Summary of hope and well‐being measures, HILDA survey 2007–2021.
| Mean | SD | Min | Max | |
|---|---|---|---|---|
| Felt hopeful | 4.52 | 0.84 | 1 | 5 |
| Life satisfaction | 7.94 | 1.42 | 0 | 10 |
| Been a happy person | 4.37 | 1.10 | 1 | 6 |
| Locus of control | 37.88 | 8.01 | 7 | 49 |
Note: The distribution of the hope scores is reported in Table 1 (N = 115,631). Overall life satisfaction scores are based on the question: All things considered, how satisfied are you with your life? (N = 115,585). Been a happy person is a psychological distress measure on how often the respondent felt happy over the past 4 weeks (N = 114,895). Responses related to the measures of hope, life satisfaction, and happiness are available in the HILDA Survey for years 2007, 2009, 2011, 2013, 2015, 2017, 2019, and 2021. Locus‐of‐control questions are only available in the HILDA Survey for years 2007, 2011, 2015, and 2019 (N = 56,760).

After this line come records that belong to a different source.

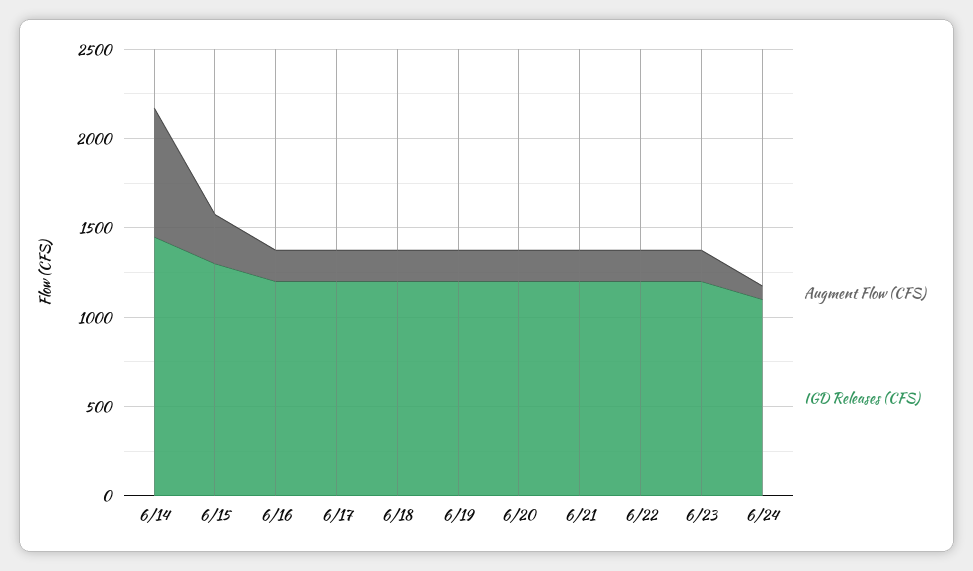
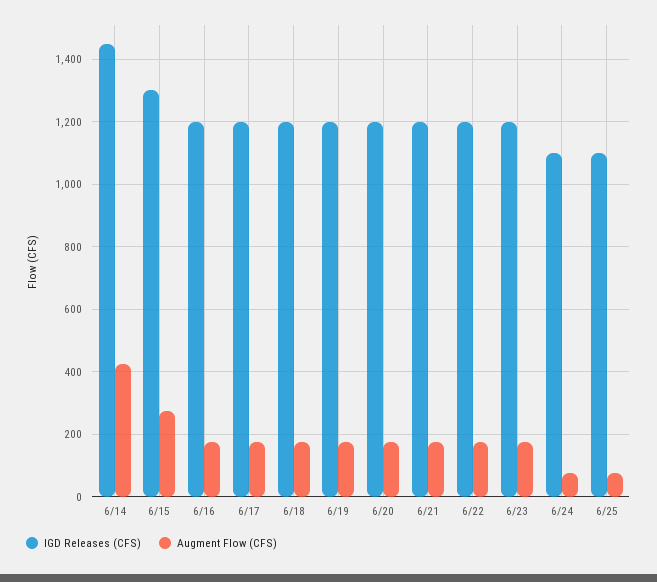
Augment Flow (CFS), 6/14: 700 -> 420
IGD Releases (CFS), 6/25: none -> 1100
Augment Flow (CFS), 6/25: none -> 80

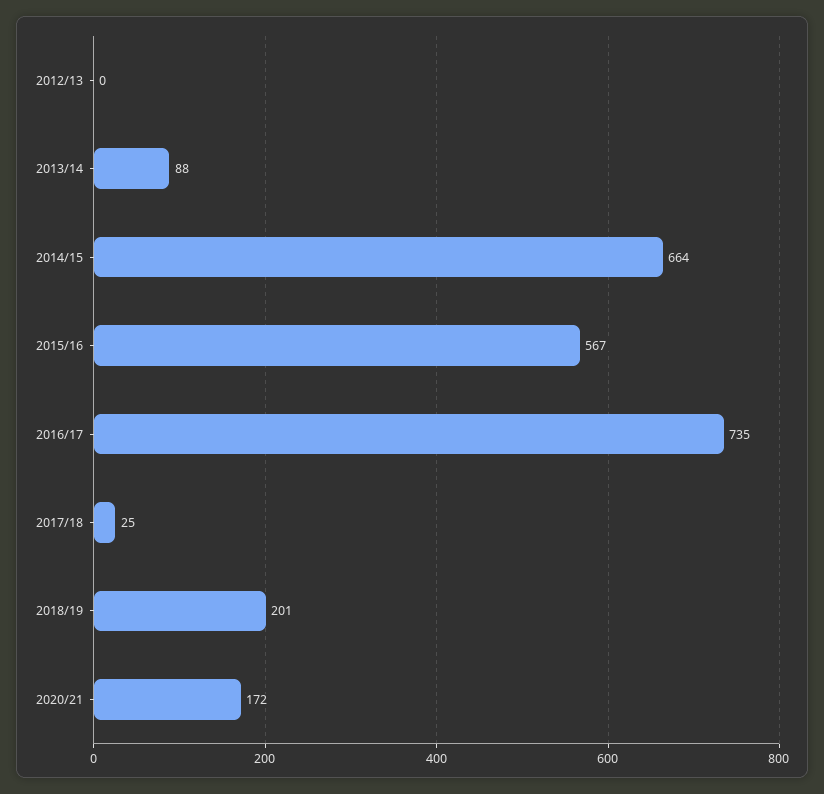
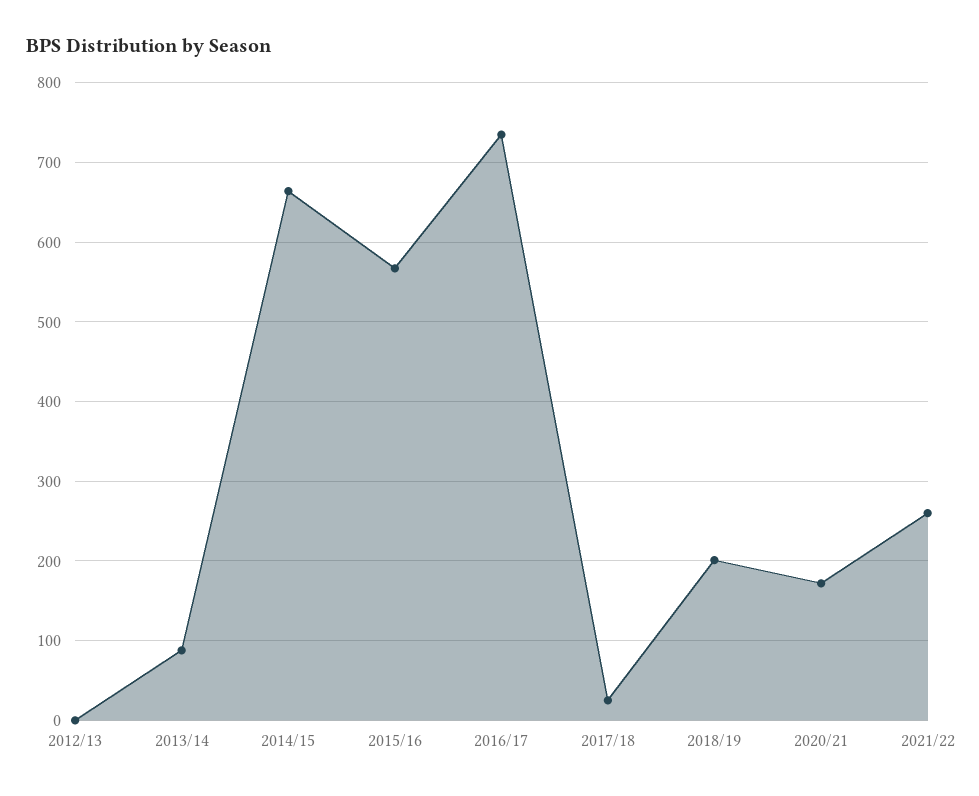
2021/22: none -> 260

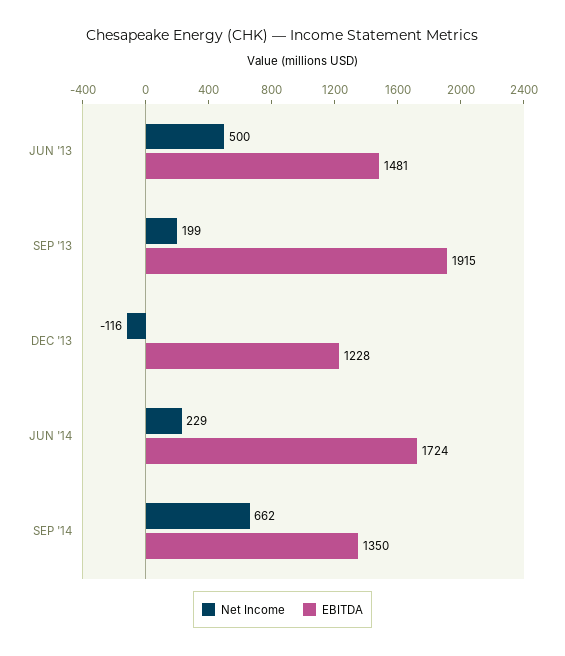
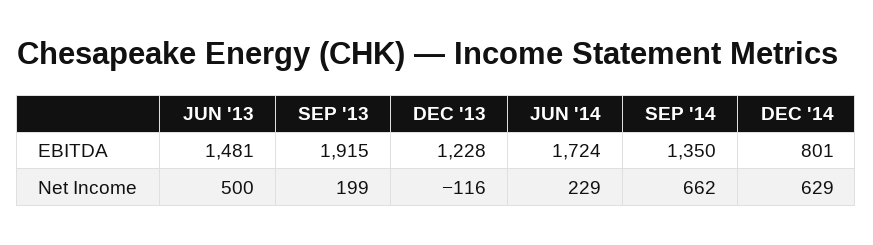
EBITDA, DEC '14: none -> 801
Net Income, DEC '14: none -> 629

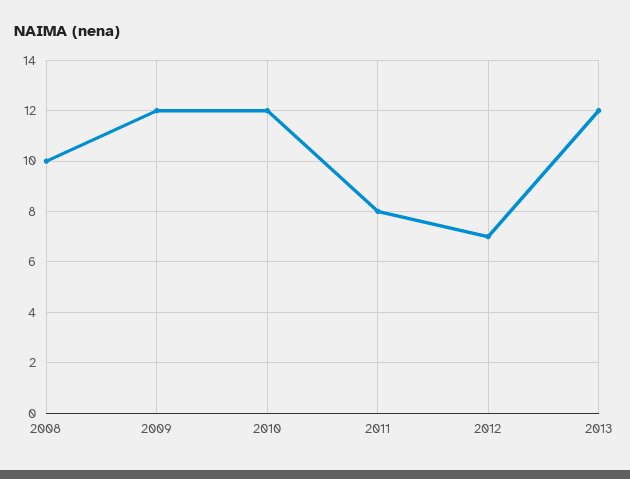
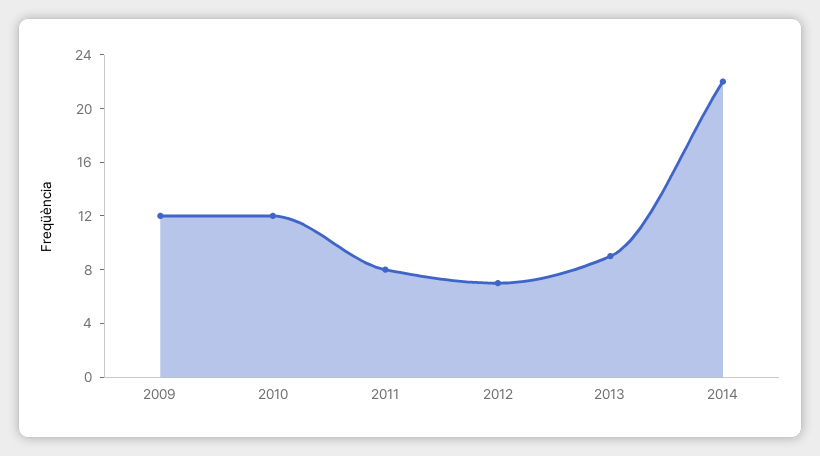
2008: 10 -> none
2013: 12 -> 9
2014: none -> 22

While there is less accumulated experience with hope survey questions (and with different phrasing and scales), our analysis—and those of the previous studies cited above—suggest that regardless of the specific question framing and scales, the existing hope questions all track in a similar fashion and area also validated by psychometric measures such as Duchenne smiles and frontal lobe activity. Higher scores on many of these questions are associated with a variety of better long‐term outcomes (Diener 1984). Hope is also not simply an analog of anxiety or depression, as it displays agentic properties that the affective questions do not yield.
Closely relevant to the approach used in the present study is the recent longitudinal work, also based on the HILDA survey, by Kaiser and Oswald (2022)—demonstrating a clear statistical link between reported feelings and later chosen actions by the same respondents.
Other wellbeing variables, that we also include in Table 2 and later analysis, are “Overall life satisfaction” based on the usual 0–10 scale, and “Been a happy person” (on a 1–6 scale). While life satisfaction is an evaluative measure, happiness can be an evaluative or an affective measure, depending on the time frame that is posed. Our primary focus is on the life satisfaction question, but we also used the “Been a happy person” variable as a supplemental question, as the longer time frame of the question makes it closer to an evaluative than affective measure.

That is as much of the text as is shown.